How to do a Budget

by : Bob Guy

How to do a Budget

Are you running out of money on a regular basis?
Incurring debt isn't the answer to your problems. A lot of people find it hard to save for a rainy day and even more find it difficult to do and stick to a strict budget. Some people are really good at successfully adhering to their budgets and still find that they occasionally run out of money. This can be very frustrating. You may be tempted to give up, but don't. 

How to do a Budget
Here are some tips on how to do a budget and help you stay afloat and avoid many of the common budget planning mistakes that are so easy to make. 

Take note of these 2 pointers when you do your budget

  • Do a Budget that fits your spending habits
    When doing a budget, pay very close attention to a budget that fits your spending habits. Think about keeping your budget realistic. This is a good base for creating a set of rules for yourself.
  • Do a Budget that wont force you to break the bank.
    The purpose of the budget is to discipline yourself into not breaking the bank from paycheck to paycheck. Most people spoil themselves a little more often than they plan to and find themselves in a situation where they thought they had enough money for the month and they run out earlier than expected. 

How to do a Budget
Simplify Your bills

  • If you pay only the amount that is due every month for your utilities and credit cards, you will find yourself not ever fully knowing what to expect. If you pay a set amount every month, then your bills are always the same.

    I like to round up the amount that I owe. If my cell phone bill is usually $62 per month, then I will pay $70. All of my bills add up to a round number that is easy to keep track of. Plus, as an added bonus, if I run into trouble one month, I've overpaid for the past few months and I may not have to pay that bill at all, or I'll owe significantly less than I normally would. 
  • Figure out what your power, electric, water, sewage and other utilities added up to for the last year. Let's say that you paid $3,764 for your utilities last year. Divide that amount by twelve months and you get $313.66 per month. Round up and actually pay $400 per month. If you can afford to do this little bit extra, then you'll enjoy two months off of paying bills every year. In ten months, you'll have paid $4,000. That's a little more than your bills may actually be, but it should take care of small fluctuations that may occur. You can take a month away from paying bills in December for Christmas, and also in the summer for a vacation.
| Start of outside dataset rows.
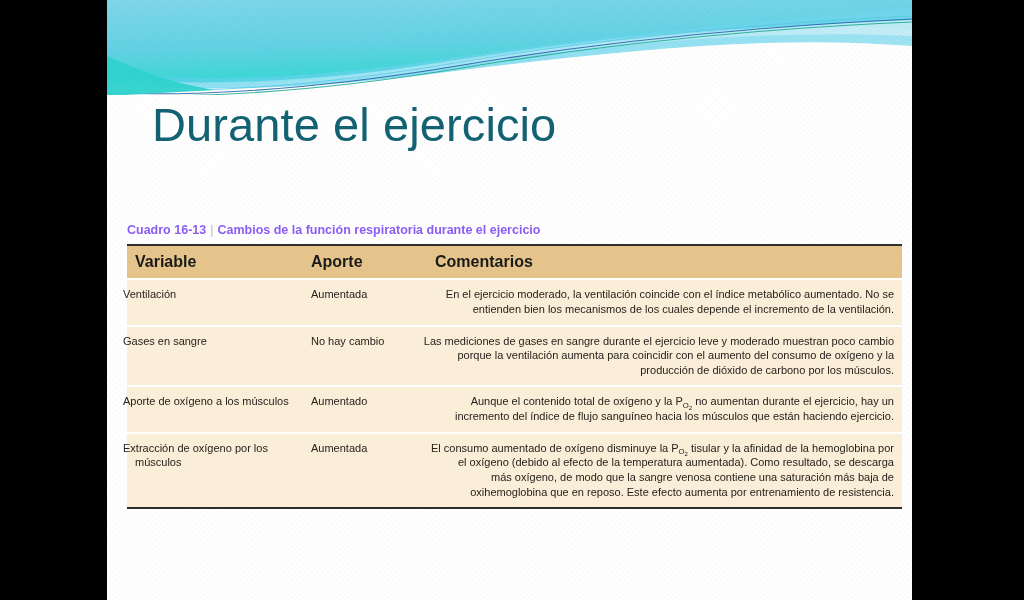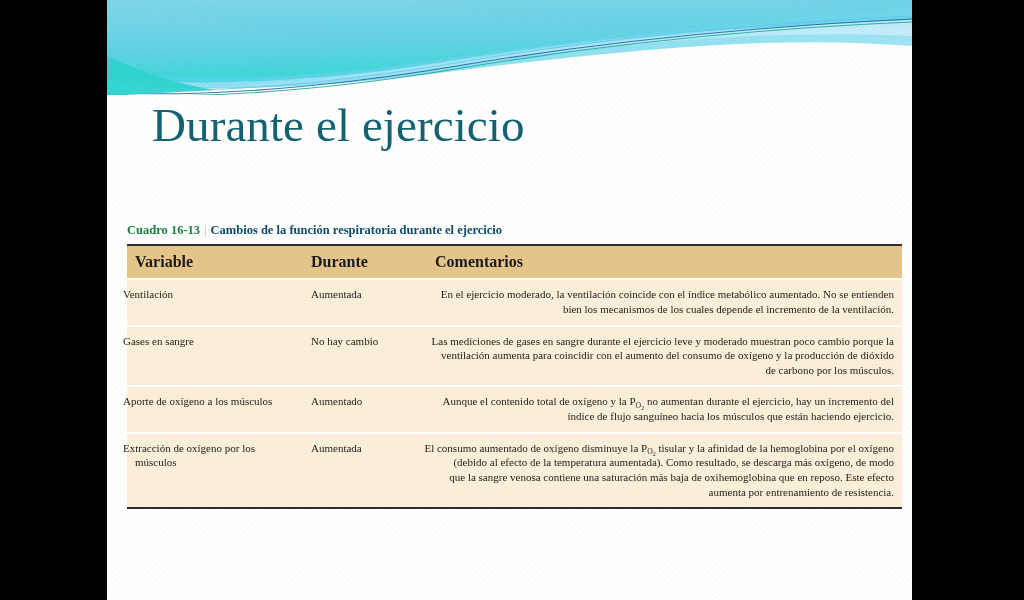"Durante el ejercicio" #slide-root { font-family: Liberation Serif, serif -> none }
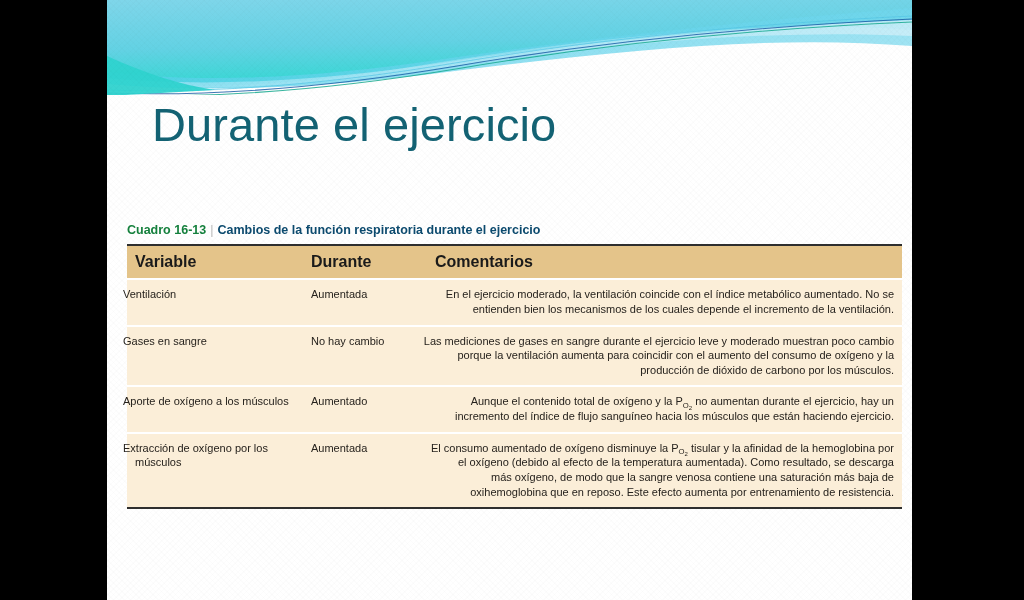"Cuadro 16-13" .caption-number { color: #15803d -> #8b5cf6 }
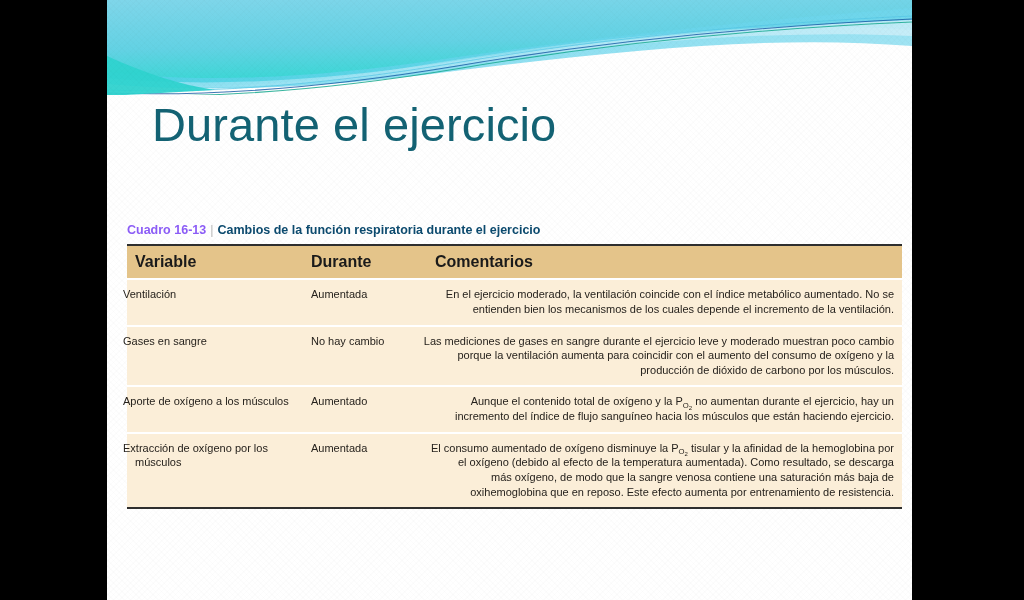"Cambios de la función respiratoria" .caption-text { color: #0c4a6e -> #8b5cf6 }
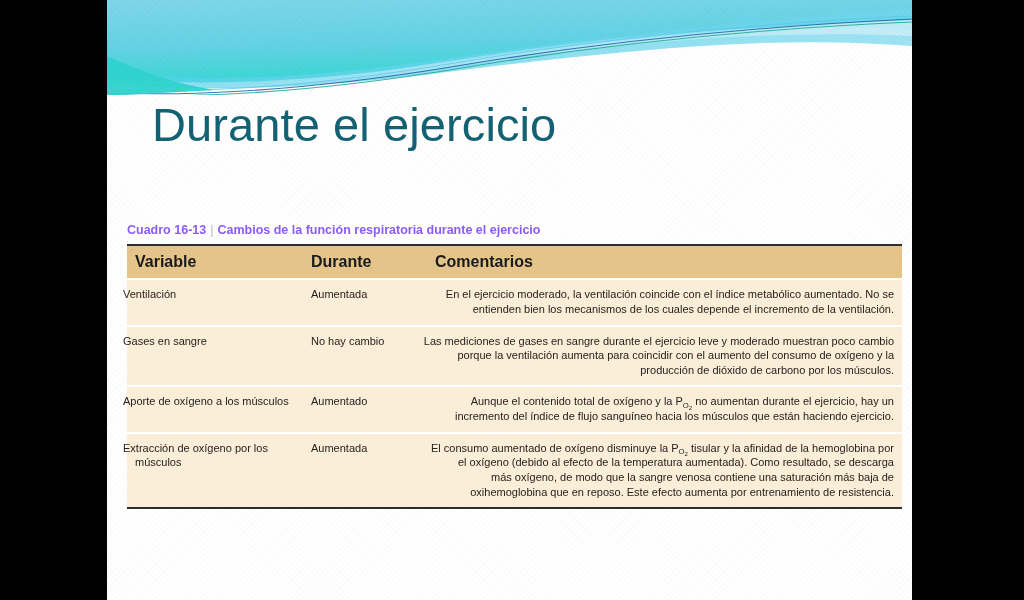"Durante" th { text: Durante -> Aporte }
This is one way to circumvent the fluctuation problem that arises in most traditional budgets. 
  • Watch what you spend and take everything into account. Don't forget oil changes, probable auto upkeep, medical expenses, clothing and money to go out and enjoy yourself. Set money aside in various accounts tagged for certain things. Enjoy sticking to your budget. Don't see it as a harsh discipline system, but as a self-rewarding system that you are in control of.

Avoid Debt When Doing Your Budget
When you do your budget, remember to avoid revolving credit card debt that can drag you down. If you need short-term cash to tie you over, try getting help from family members instead of taking payday loan or cash advance.

How to do a Budget
To summarise, create a budget that fits your life, your spending habits, doesnt break the banks, keep it simple and it could really pay off.